Nel periodico dibattito pubblico, specie negli Stati Uniti ma un po’ anche da noi, sull’urgenza dei farmaci oppioidi per fermare il dolore, emerge l’esclusione dalla terapia dei ceti meno abbienti.


Nel periodico dibattito pubblico, specie negli Stati Uniti ma un po’ anche da noi, sull’urgenza dei farmaci oppioidi per fermare il dolore – discussione generalmente, motivata perlopiù dalla paura della parola “oppioide”, come se il tema fosse quello… di “farsi una canna” – interviene un elemento di verità: è quella dell’esclusione dei ceti meno abbienti dalla terapia contro il dolore. Il nodo principale è qua, quello del diritto alla cura palliativa – sancito in Italia da una bella legge nel 2010 – e degli ostacoli che permangono per garantirla, sapendo che a farne le spese sono come al solito i più deboli.

L’indagine arriva dall’Università americana di Boston (in collaborazione con quella di San Francisco), ed è pubblicata sulla rivista scientifica Plos One. E ha rilevato significative disparità di natura addirittura “razziale” nell’attenzione dei medici a prescrivere gli oppiacei per combattere il dolore.

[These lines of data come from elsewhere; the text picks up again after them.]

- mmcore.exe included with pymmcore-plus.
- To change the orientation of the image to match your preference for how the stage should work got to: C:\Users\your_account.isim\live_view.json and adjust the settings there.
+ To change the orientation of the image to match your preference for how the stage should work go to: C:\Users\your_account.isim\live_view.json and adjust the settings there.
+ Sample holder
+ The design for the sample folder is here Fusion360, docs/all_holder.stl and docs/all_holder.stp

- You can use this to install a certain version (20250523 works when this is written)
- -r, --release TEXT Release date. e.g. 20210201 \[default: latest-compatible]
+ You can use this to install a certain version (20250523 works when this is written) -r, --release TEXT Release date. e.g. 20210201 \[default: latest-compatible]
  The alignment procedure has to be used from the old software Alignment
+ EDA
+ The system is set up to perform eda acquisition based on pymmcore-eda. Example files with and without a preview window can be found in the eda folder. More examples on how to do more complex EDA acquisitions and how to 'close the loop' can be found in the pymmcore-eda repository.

Sono stati riesaminati i dati nazionali raccolti sui servizi di pronto soccorso erogati per cinque anni, dal 2007 al 2011, alla popolazione adulta e “non-anziana”, ossia dai 18 ai 64 anni, con sintomatologie dolorifiche. Una netta discrepanza, a danno della popolazione di colore, è stata riscontrata soprattutto per i disturbi “non-definitivi” (quali, nella catalogazione americana, il mal di denti, il dolore alla schiena o addominale).

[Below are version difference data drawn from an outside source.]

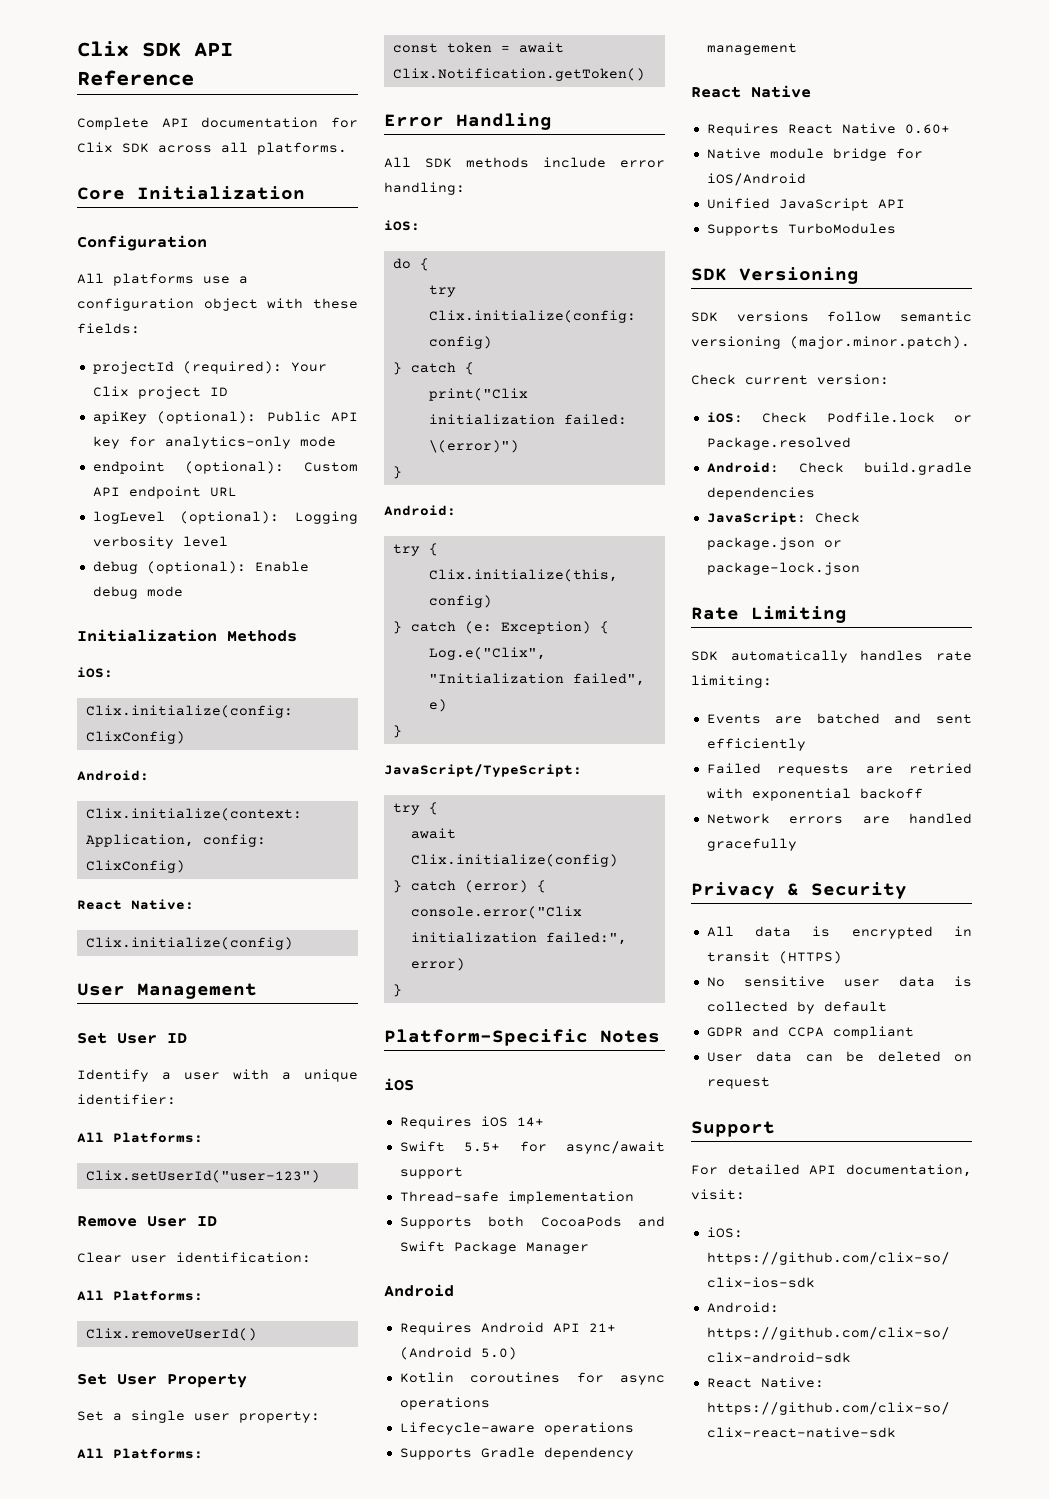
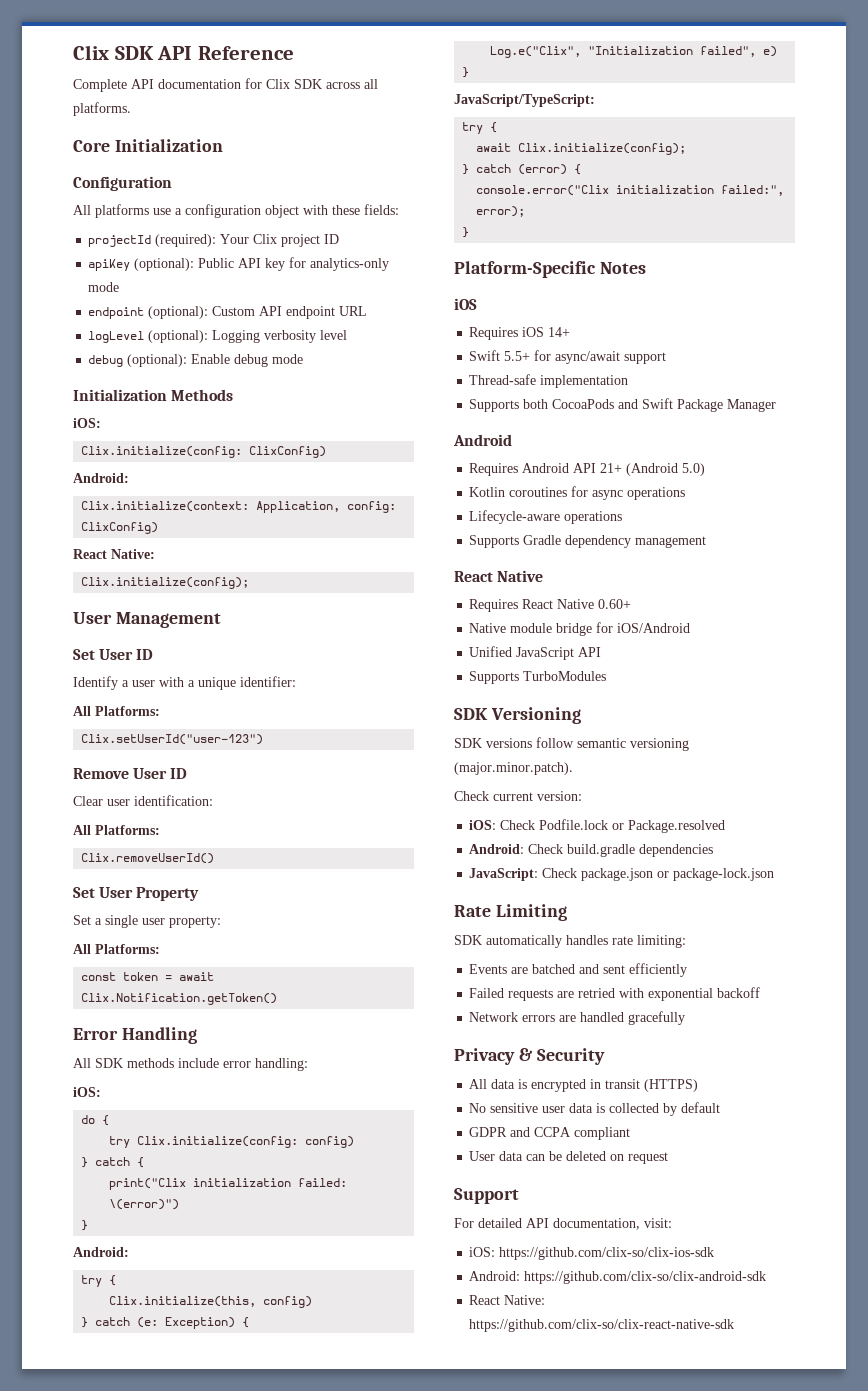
  Clix.initialize(context: Application, config: ClixConfig)
  React Native:
- Clix.initialize(config)
+ Clix.initialize(config);
- await Clix.initialize(config)
+ await Clix.initialize(config);
- console.error("Clix initialization failed:", error)
+ console.error("Clix initialization failed:", error);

L’accesso alla cura e le decisioni sul trattamento del dolore dovrebbero assumersi prescindendo dall’etnia del paziente - notano e protestano i ricercatori, che sperano in - una sensibilizzazione degli addetti ai lavori, in modo che tengano alla larga i pregiudizi dalla loro pratica”. La natura del preconcetto sarebbe duplice. Da un lato (ma questo non è il caso dei medici), rimane qua e là il retaggio secondo il quale i “neri” sarebbero meno esposti degli altri dinanzi ad alcuni o tutti i disturbi dolorifici; sbagliato, la sofferenza è identica, incluse le sue cause. Dall’altro, c’è l’idea (e qui sì, c’è qualche operatore sanitario a covarla, almeno negli Stati Uniti) che i ceti più deboli siano meno attrezzati degli altri a una corretta gestione del farmaco, sicché ci pensano due volte a prescriverlo.

In Italia non sembra esserci tale problema di discriminazione razziale, ma permane quello di natura economica. Molti cittadini rinunciano alle cure perché non se le permettono. La sfida è anche qui, e consiste semplicemente nel dar seguito alla norma che stabilisce il diritto alla cura del dolore.